[PROVIDED RECORDS]

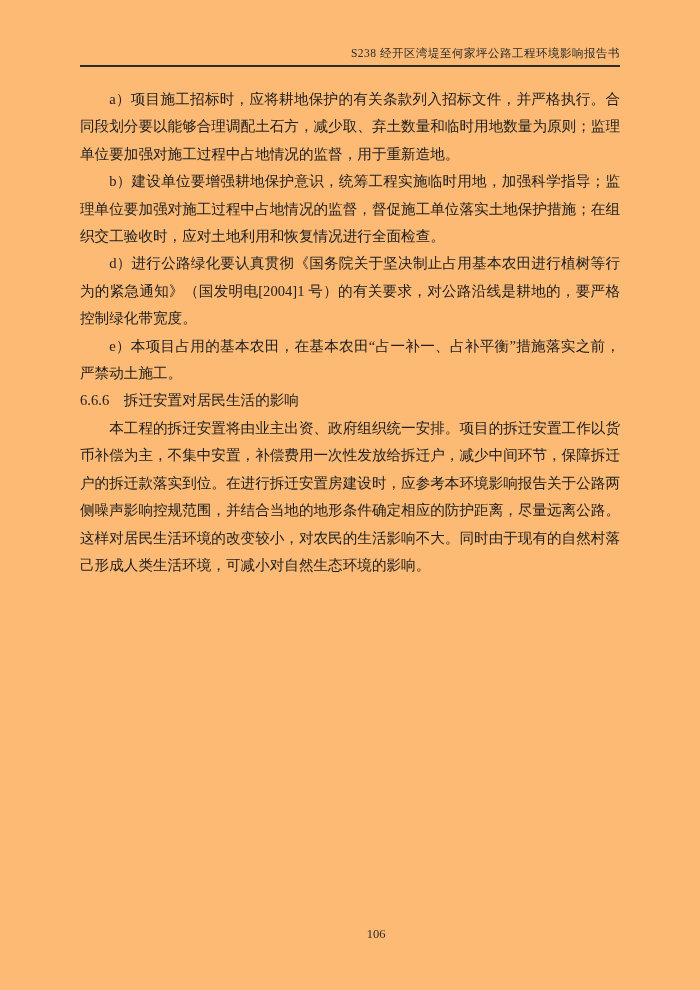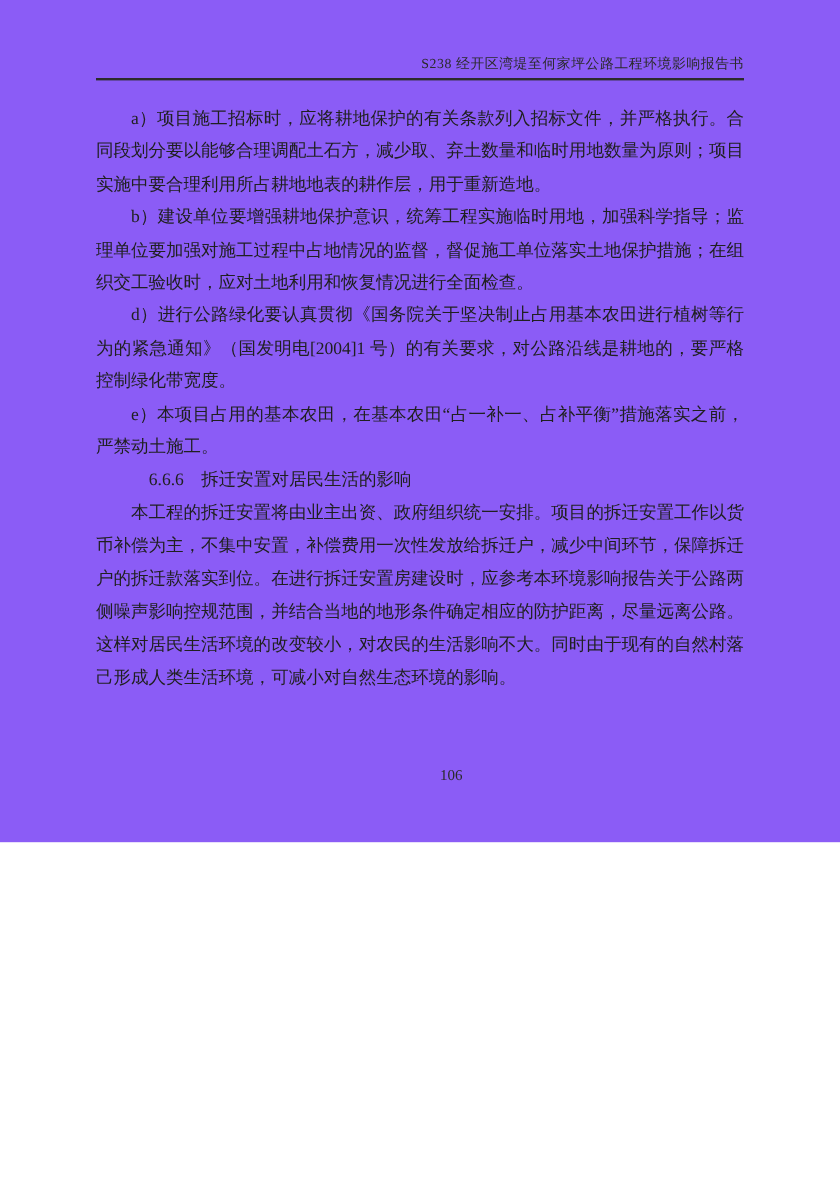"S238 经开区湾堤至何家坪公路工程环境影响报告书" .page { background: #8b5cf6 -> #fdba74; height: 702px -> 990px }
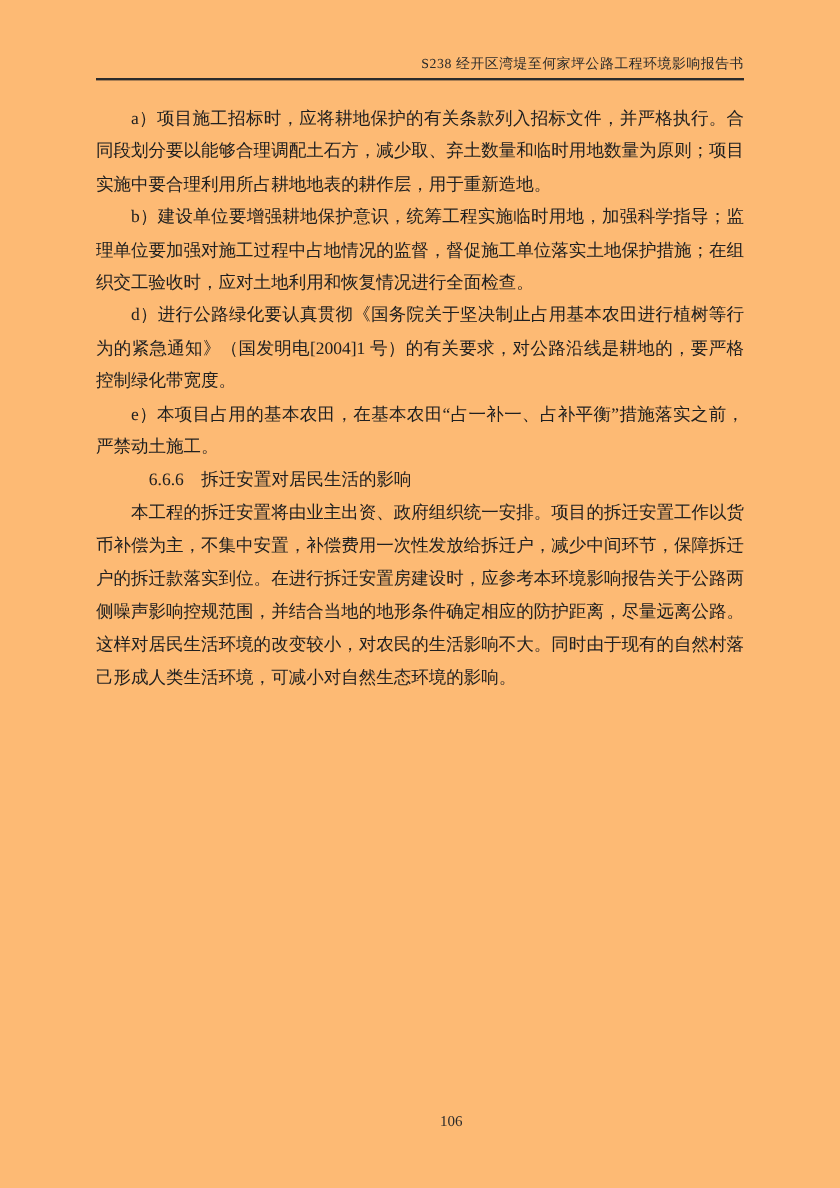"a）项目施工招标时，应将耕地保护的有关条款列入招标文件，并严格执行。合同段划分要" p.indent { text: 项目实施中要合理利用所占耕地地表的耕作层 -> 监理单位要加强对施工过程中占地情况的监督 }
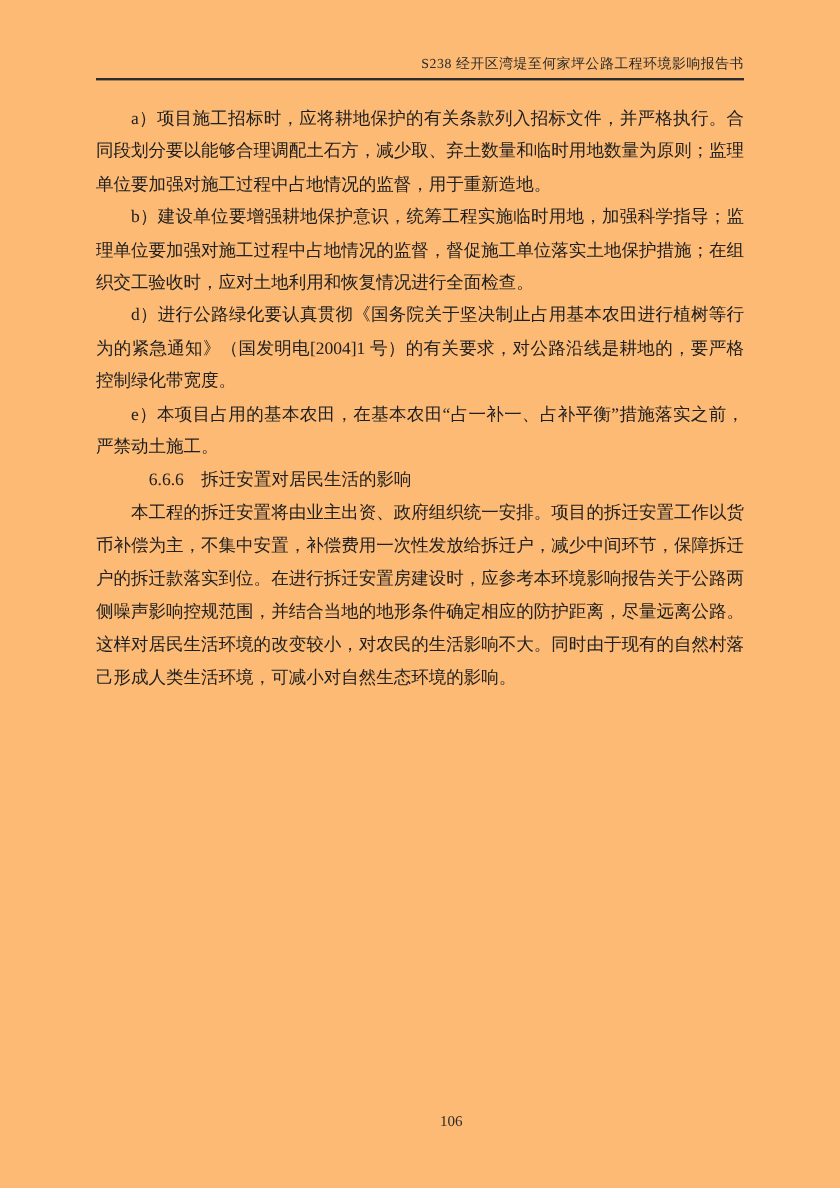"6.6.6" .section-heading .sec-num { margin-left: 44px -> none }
* * *
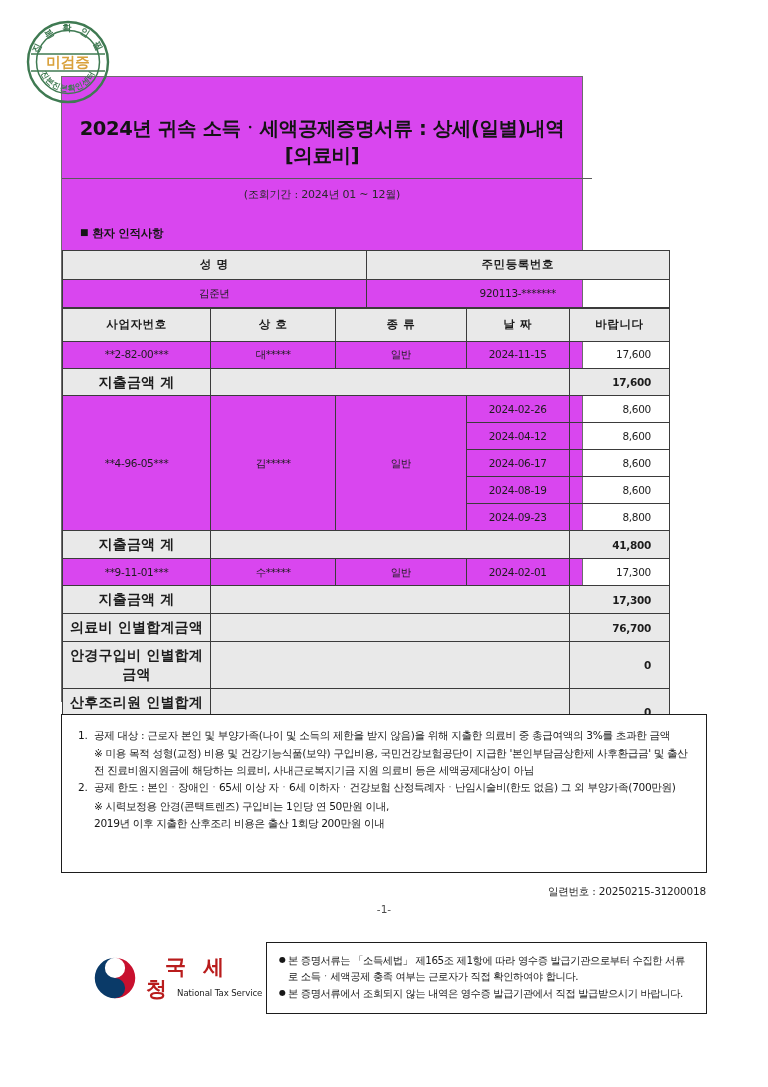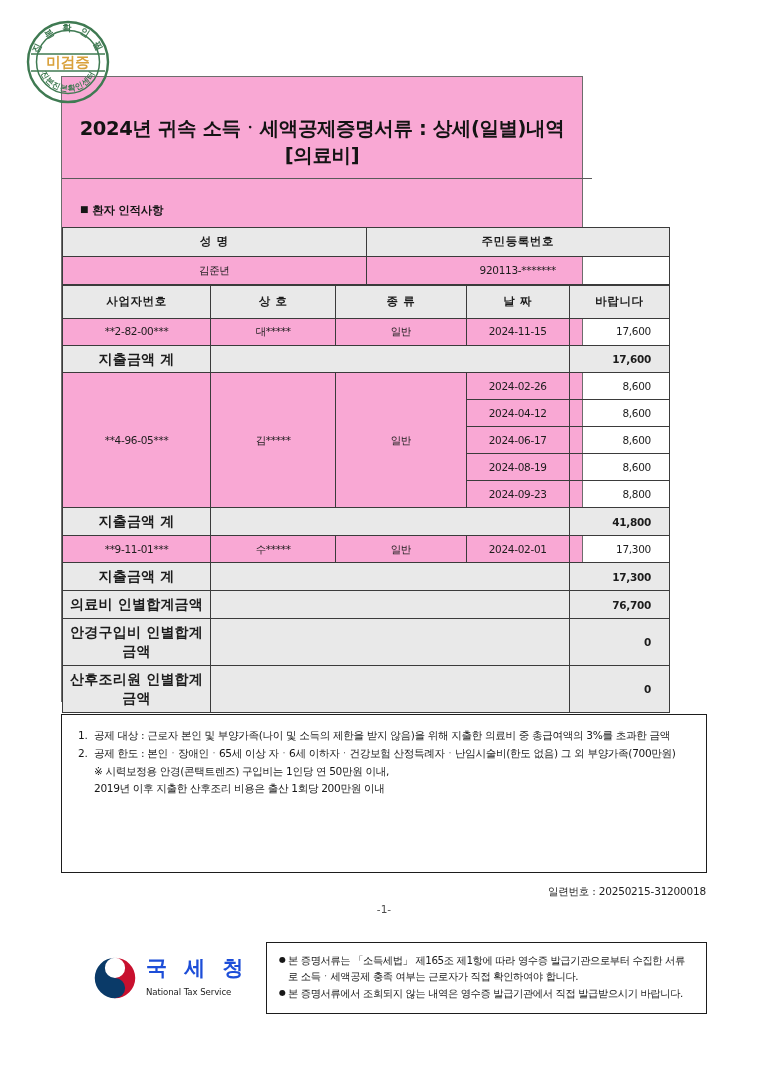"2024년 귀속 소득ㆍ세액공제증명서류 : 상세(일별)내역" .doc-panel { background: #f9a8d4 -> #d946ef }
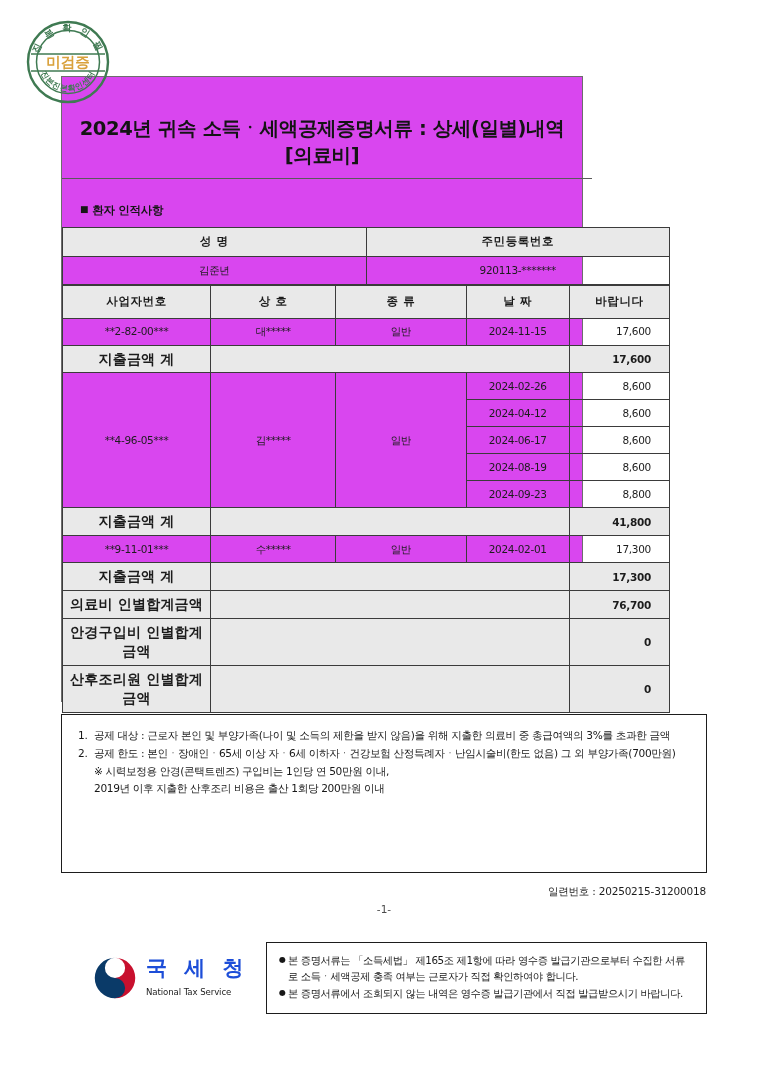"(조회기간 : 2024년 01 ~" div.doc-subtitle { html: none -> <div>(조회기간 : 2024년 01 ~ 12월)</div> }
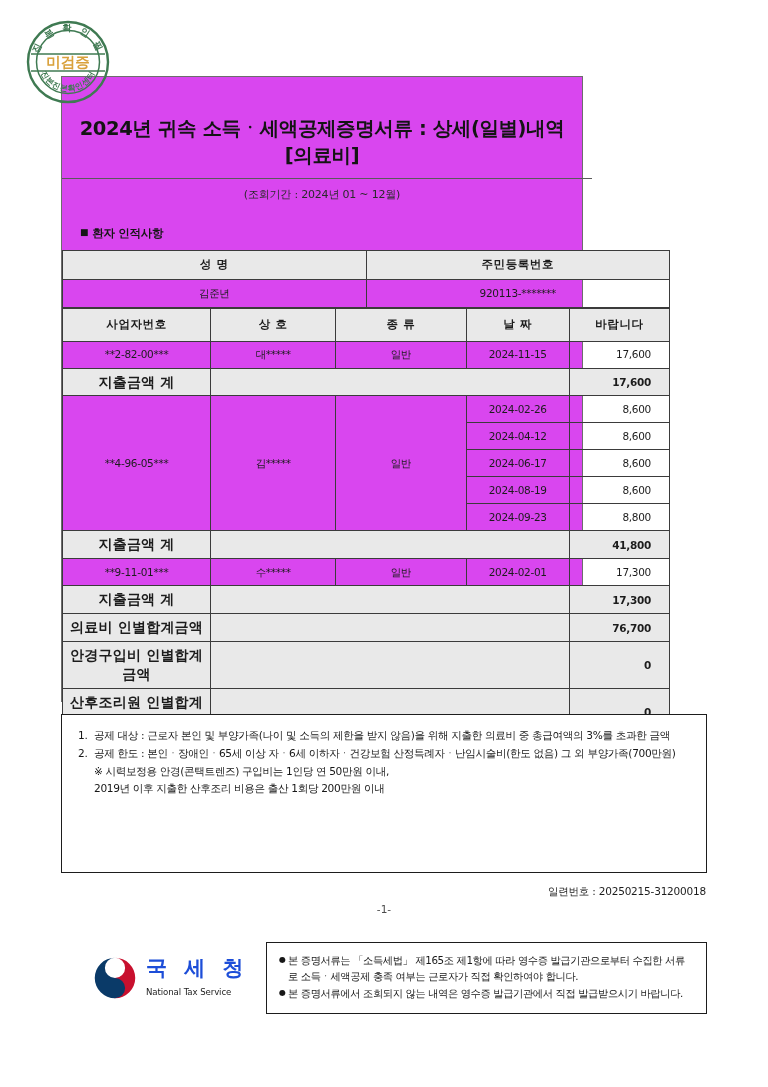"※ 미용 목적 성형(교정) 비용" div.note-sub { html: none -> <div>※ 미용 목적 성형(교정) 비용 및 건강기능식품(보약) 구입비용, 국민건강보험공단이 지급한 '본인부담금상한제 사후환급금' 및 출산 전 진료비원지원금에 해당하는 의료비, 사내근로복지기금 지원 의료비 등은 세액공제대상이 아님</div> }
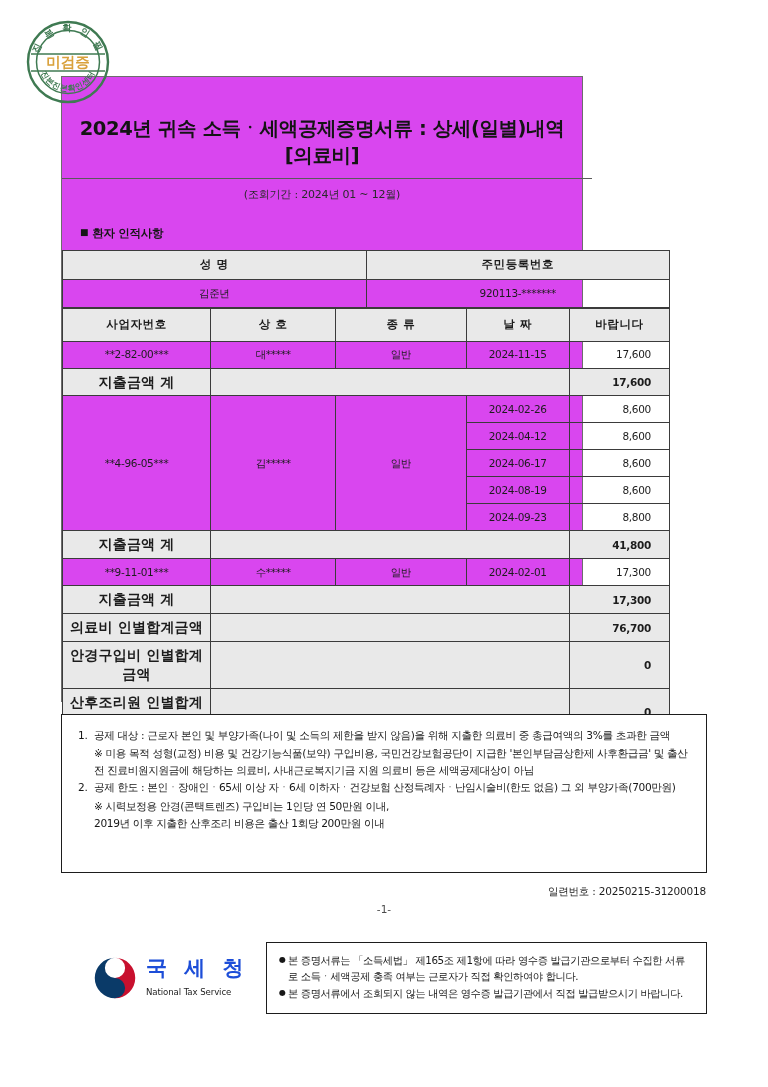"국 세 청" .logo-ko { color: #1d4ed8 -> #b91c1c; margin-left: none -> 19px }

[DIRECTIONS FOR THIS TASK]
Because only one stretch of the records is wanted, please output the lines from the one holding "text: 项目实施中要合理利用所占耕地地表的耕作层 ->" through the one holding "margin-left: 44px ->" exactly, both included, and leave every picture out.

[EXERCISE OUTPUT]
"a）项目施工招标时，应将耕地保护的有关条款列入招标文件，并严格执行。合同段划分要" p.indent { text: 项目实施中要合理利用所占耕地地表的耕作层 -> 监理单位要加强对施工过程中占地情况的监督 }
"6.6.6" .section-heading .sec-num { margin-left: 44px -> none }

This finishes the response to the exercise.